DESCRIPTION OF THE TASK: How many of the lines in the data contain "contains"? Give only the number.

Content revision data
------------

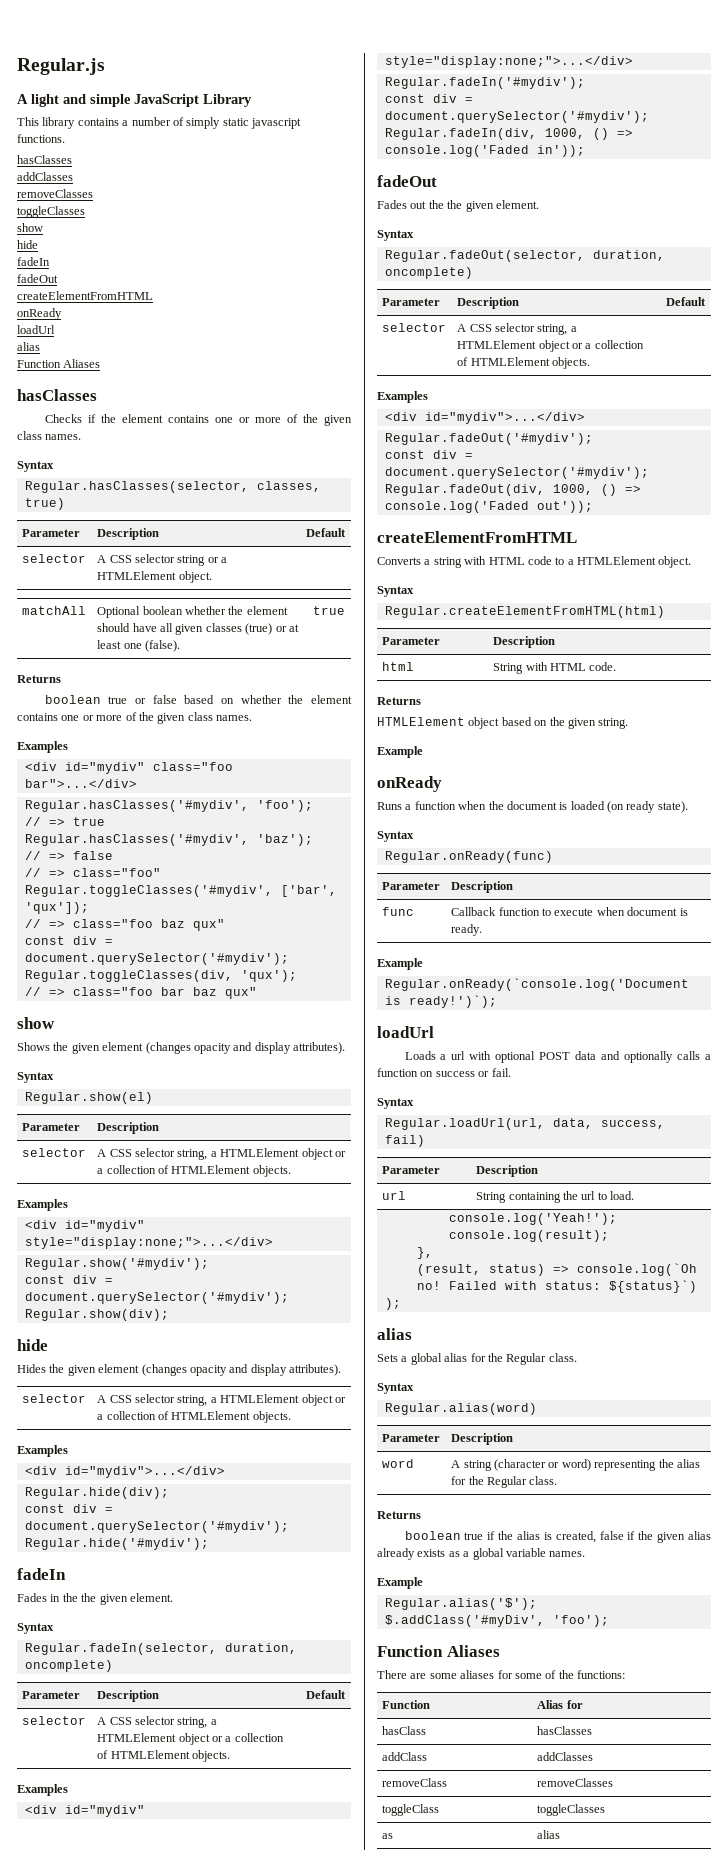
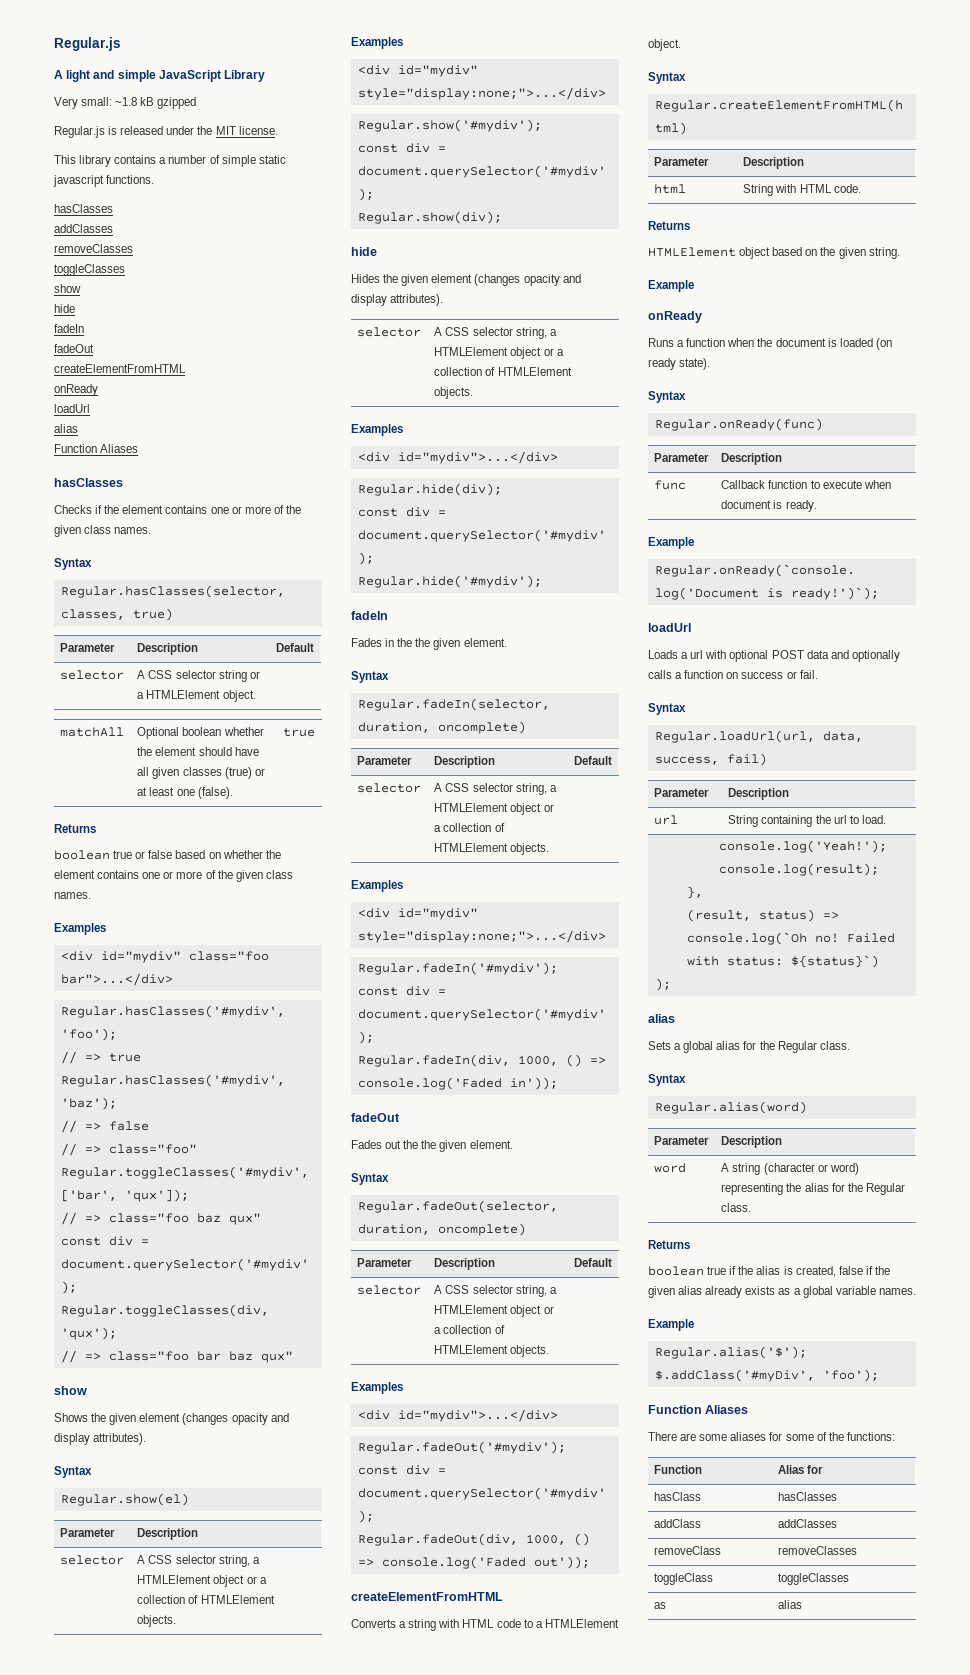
+ Very small: ~1.8 kB gzipped
+ Regular.js is released under the MIT license.
- This library contains a number of simply static javascript functions.
+ This library contains a number of simple static javascript functions.

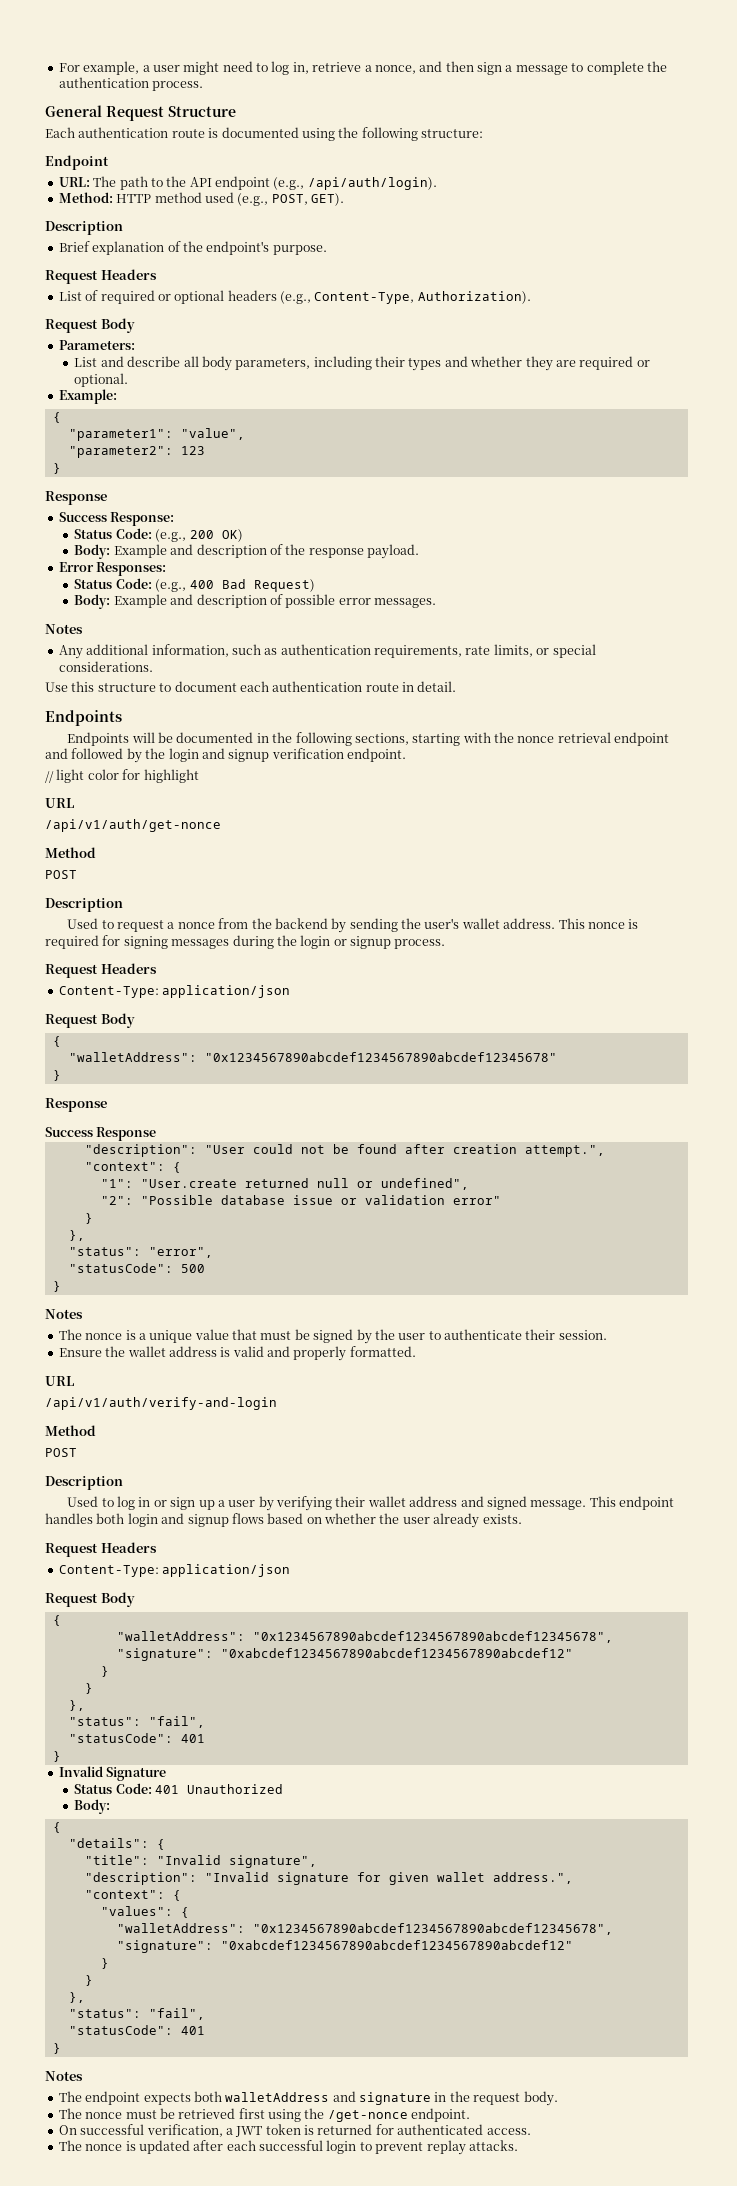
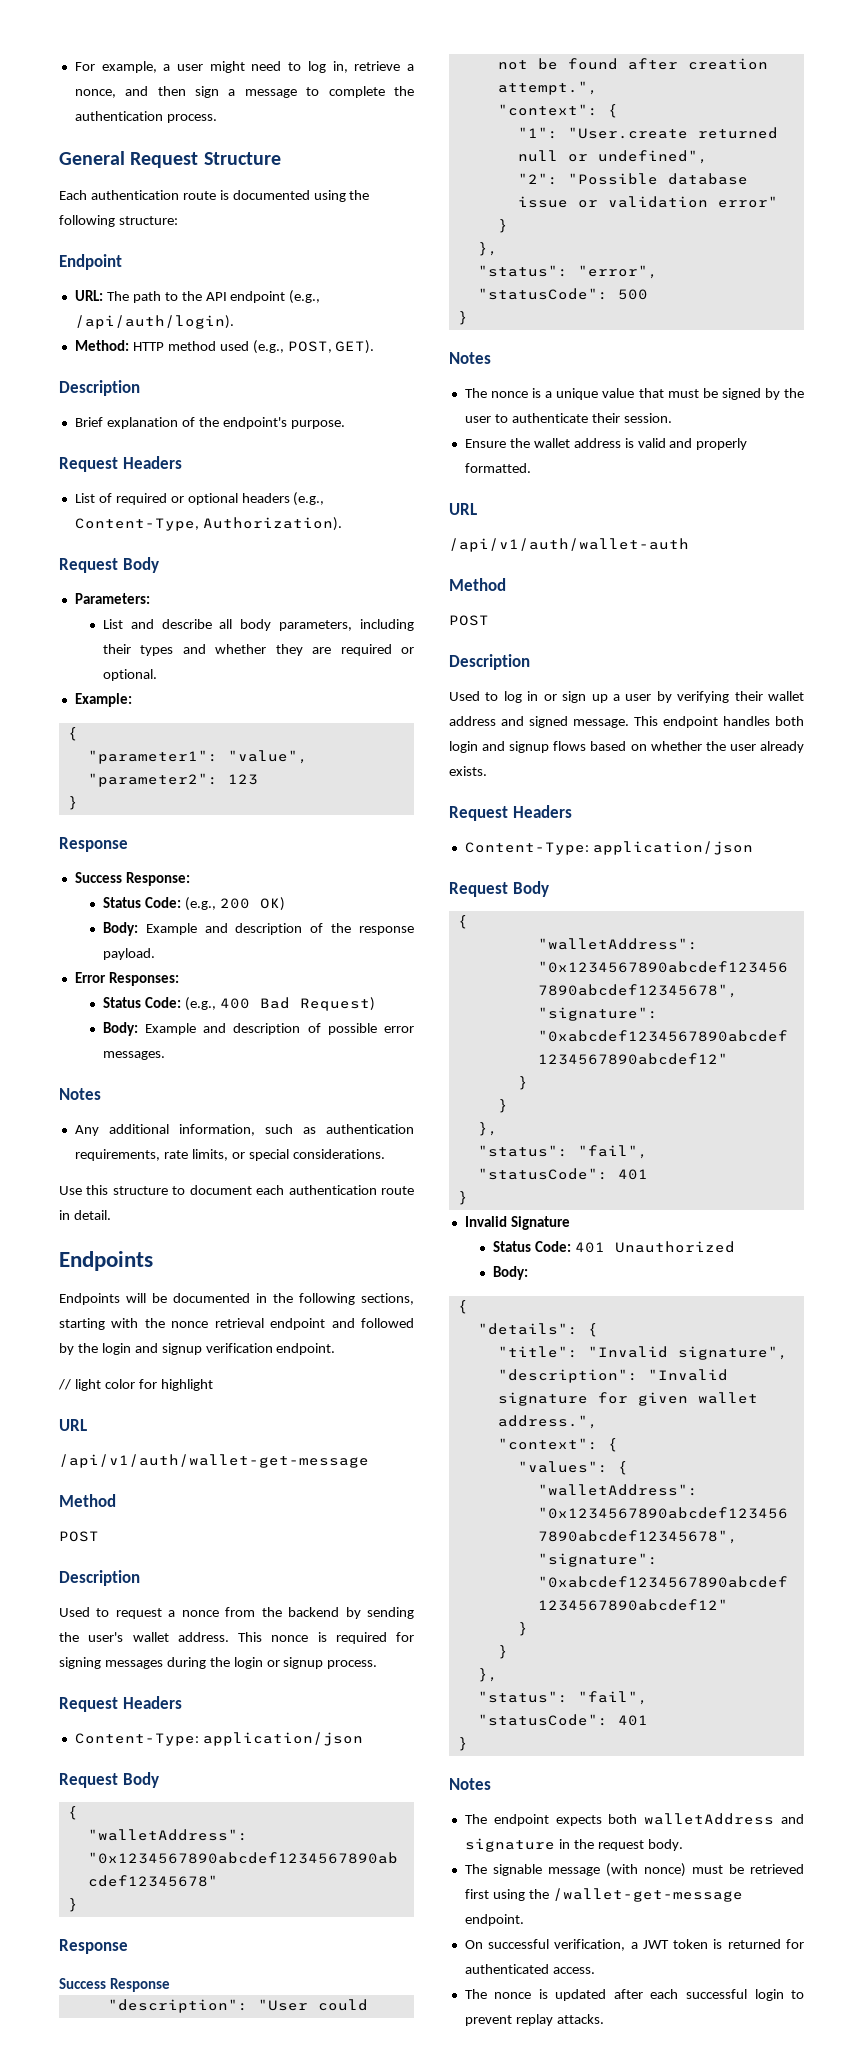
- /api/v1/auth/get-nonce
+ /api/v1/auth/wallet-get-message
- /api/v1/auth/verify-and-login
+ /api/v1/auth/wallet-auth
- The nonce must be retrieved first using the /get-nonce endpoint.
+ The signable message (with nonce) must be retrieved first using the /wallet-get-message endpoint.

------------

ANSWER BOX: 2